TASK
Please give back every entry in full, word for word, but none of the pictures.

RECORDED DATA

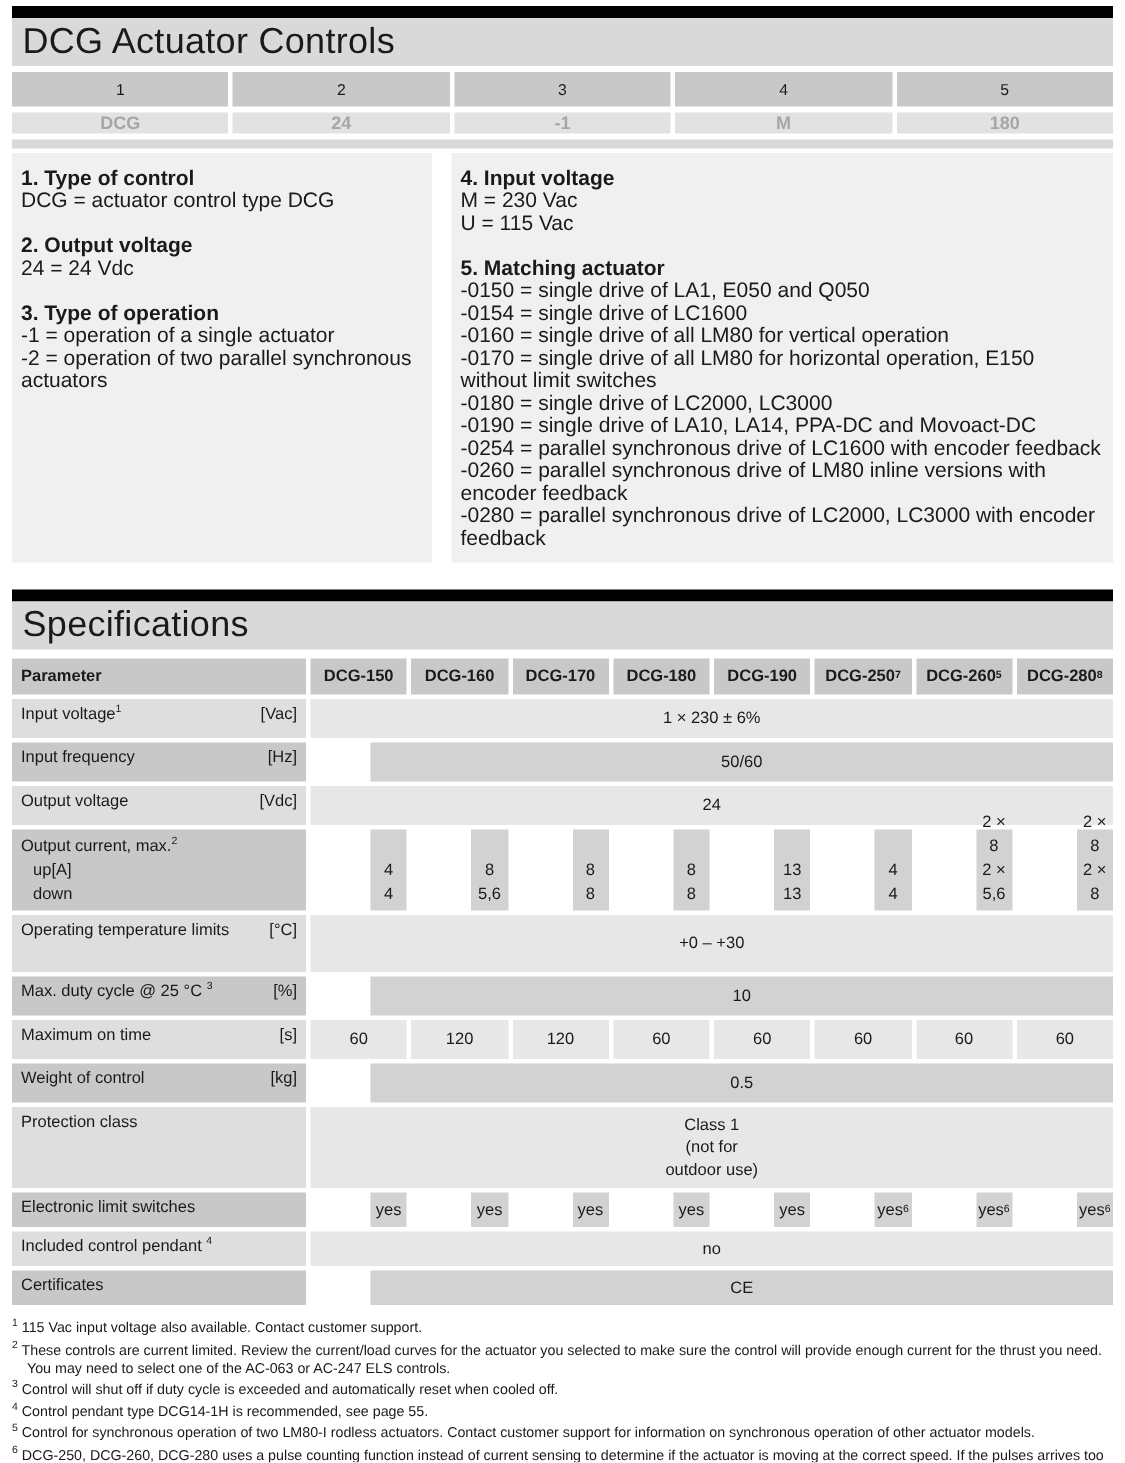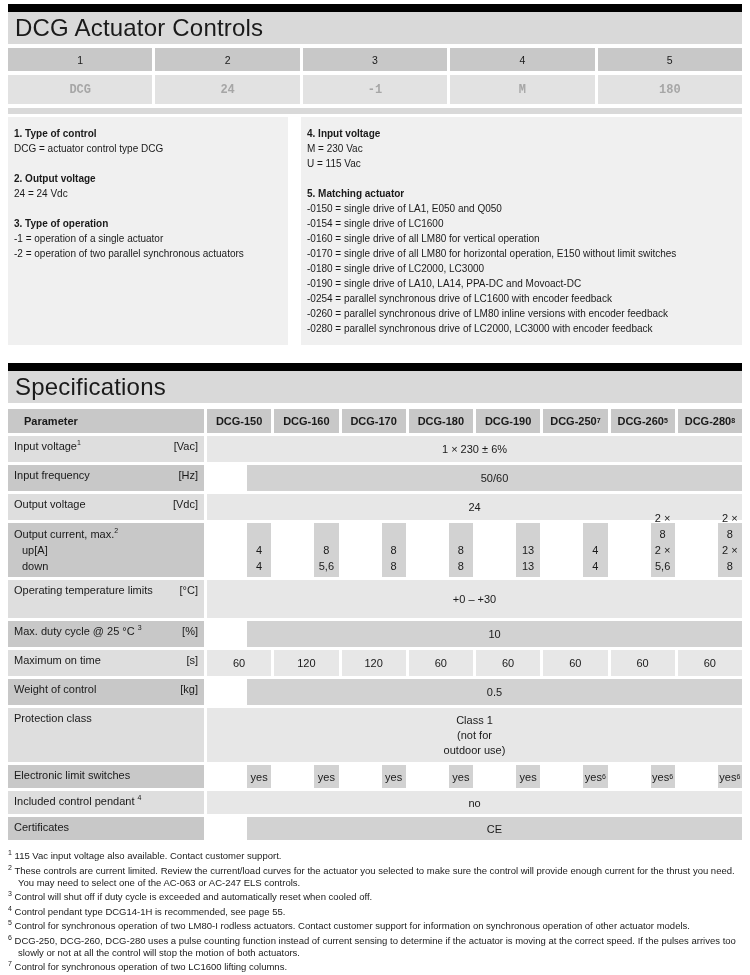--- a/index.html
+++ b/index.html
@@ -15,8 +15,8 @@
   .code-grid{display:grid;grid-template-columns:repeat(5,1fr);column-gap:3px;margin-top:4px;}
   .num-cell{background:#c8c8c8;height:23px;display:flex;align-items:center;justify-content:center;
             font-size:10.5px;}
-  .code-cell{background:#e2e2e2;height:29px;display:flex;align-items:center;justify-content:center;
-             font-size:12px;font-weight:bold;color:#a6a6a6;font-family:Liberation Mono, monospace;}
+  .code-cell{background:#e2e2e2;height:14px;display:flex;align-items:center;justify-content:center;
+             font-size:12px;font-weight:bold;color:#a6a6a6;}
   .divider{height:6px;background:#d9d9d9;margin-top:4px;}
   
   .legend{display:grid;grid-template-columns:280px 1fr;column-gap:13px;margin-top:3px;}

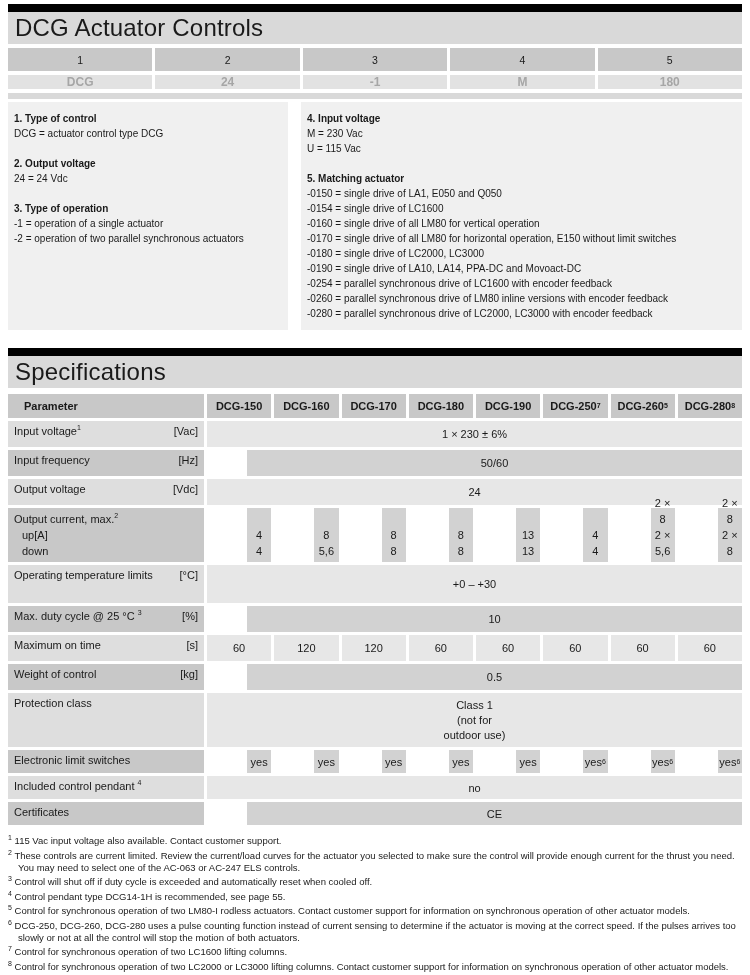--- a/index.html
+++ b/index.html
@@ -20,7 +20,7 @@
   .divider{height:6px;background:#d9d9d9;margin-top:4px;}
   
   .legend{display:grid;grid-template-columns:280px 1fr;column-gap:13px;margin-top:3px;}
-  .panel{background:#f0f0f0;padding:9px 6px 9px 6px;font-size:10px;line-height:15px;min-height:210px;}
+  .panel{background:#f0f0f0;padding:9px 6px 9px 6px;font-size:14px;line-height:15px;min-height:210px;}
   .lg-group{margin-bottom:15px;}
   .lg-group:last-child{margin-bottom:0;}
   .lg-heading{font-weight:bold;}

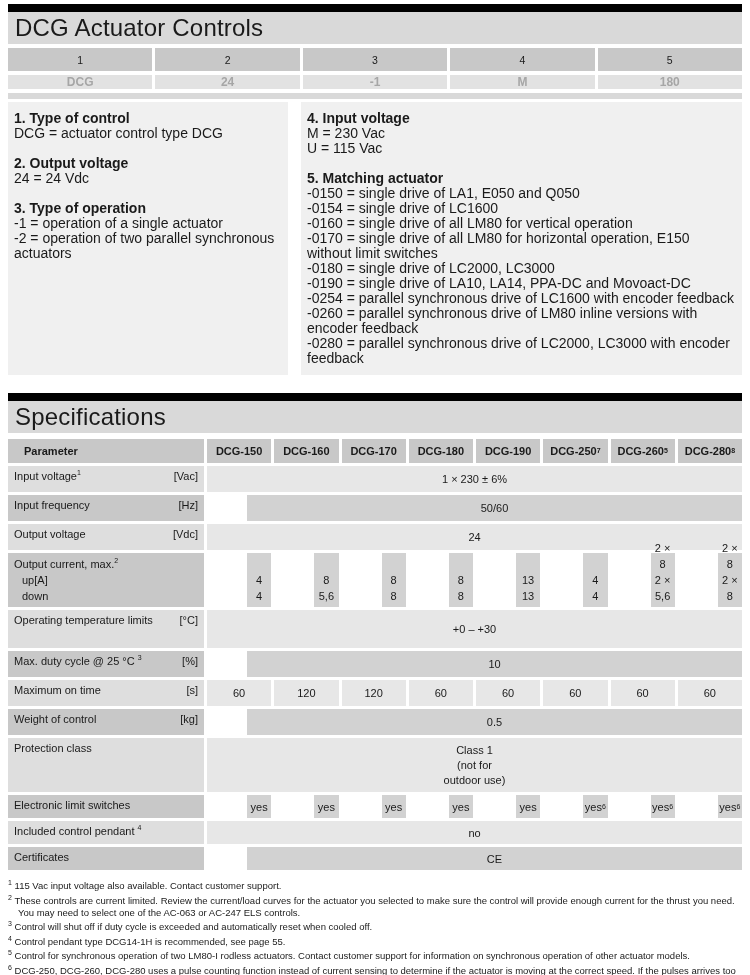--- a/index.html
+++ b/index.html
@@ -37,7 +37,7 @@
   .t-dark .lcell{background:#c8c8c8;}
   .t-dark .vcell,.t-dark .merged{background:#d2d2d2;margin-left:40px;}
   .hrow .hcell{background:#c8c8c8;font-weight:bold;display:flex;align-items:center;justify-content:center;}
-  .hrow .hparam{justify-content:flex-start;padding-left:16px;}
+  .hrow .hparam{justify-content:flex-start;padding-left:6px;}
   .h24{height:24px;} .h23{height:23px;} .h26{height:26px;} .h38{height:38px;} .h54{height:54px;}
   sup{font-size:7px;line-height:0;}
   .unit{white-space:nowrap;}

ANSWER TO THE PROBLEM
--- a/index.html
+++ b/index.html
@@ -15,8 +15,8 @@
   .code-grid{display:grid;grid-template-columns:repeat(5,1fr);column-gap:3px;margin-top:4px;}
   .num-cell{background:#c8c8c8;height:23px;display:flex;align-items:center;justify-content:center;
             font-size:10.5px;}
-  .code-cell{background:#e2e2e2;height:29px;display:flex;align-items:center;justify-content:center;
-             font-size:12px;font-weight:bold;color:#a6a6a6;font-family:Liberation Mono, monospace;}
+  .code-cell{background:#e2e2e2;height:14px;display:flex;align-items:center;justify-content:center;
+             font-size:12px;font-weight:bold;color:#a6a6a6;}
   .divider{height:6px;background:#d9d9d9;margin-top:4px;}
   
   .legend{display:grid;grid-template-columns:280px 1fr;column-gap:13px;margin-top:3px;}

--- a/index.html
+++ b/index.html
@@ -20,7 +20,7 @@
   .divider{height:6px;background:#d9d9d9;margin-top:4px;}
   
   .legend{display:grid;grid-template-columns:280px 1fr;column-gap:13px;margin-top:3px;}
-  .panel{background:#f0f0f0;padding:9px 6px 9px 6px;font-size:10px;line-height:15px;min-height:210px;}
+  .panel{background:#f0f0f0;padding:9px 6px 9px 6px;font-size:14px;line-height:15px;min-height:210px;}
   .lg-group{margin-bottom:15px;}
   .lg-group:last-child{margin-bottom:0;}
   .lg-heading{font-weight:bold;}

--- a/index.html
+++ b/index.html
@@ -37,7 +37,7 @@
   .t-dark .lcell{background:#c8c8c8;}
   .t-dark .vcell,.t-dark .merged{background:#d2d2d2;margin-left:40px;}
   .hrow .hcell{background:#c8c8c8;font-weight:bold;display:flex;align-items:center;justify-content:center;}
-  .hrow .hparam{justify-content:flex-start;padding-left:16px;}
+  .hrow .hparam{justify-content:flex-start;padding-left:6px;}
   .h24{height:24px;} .h23{height:23px;} .h26{height:26px;} .h38{height:38px;} .h54{height:54px;}
   sup{font-size:7px;line-height:0;}
   .unit{white-space:nowrap;}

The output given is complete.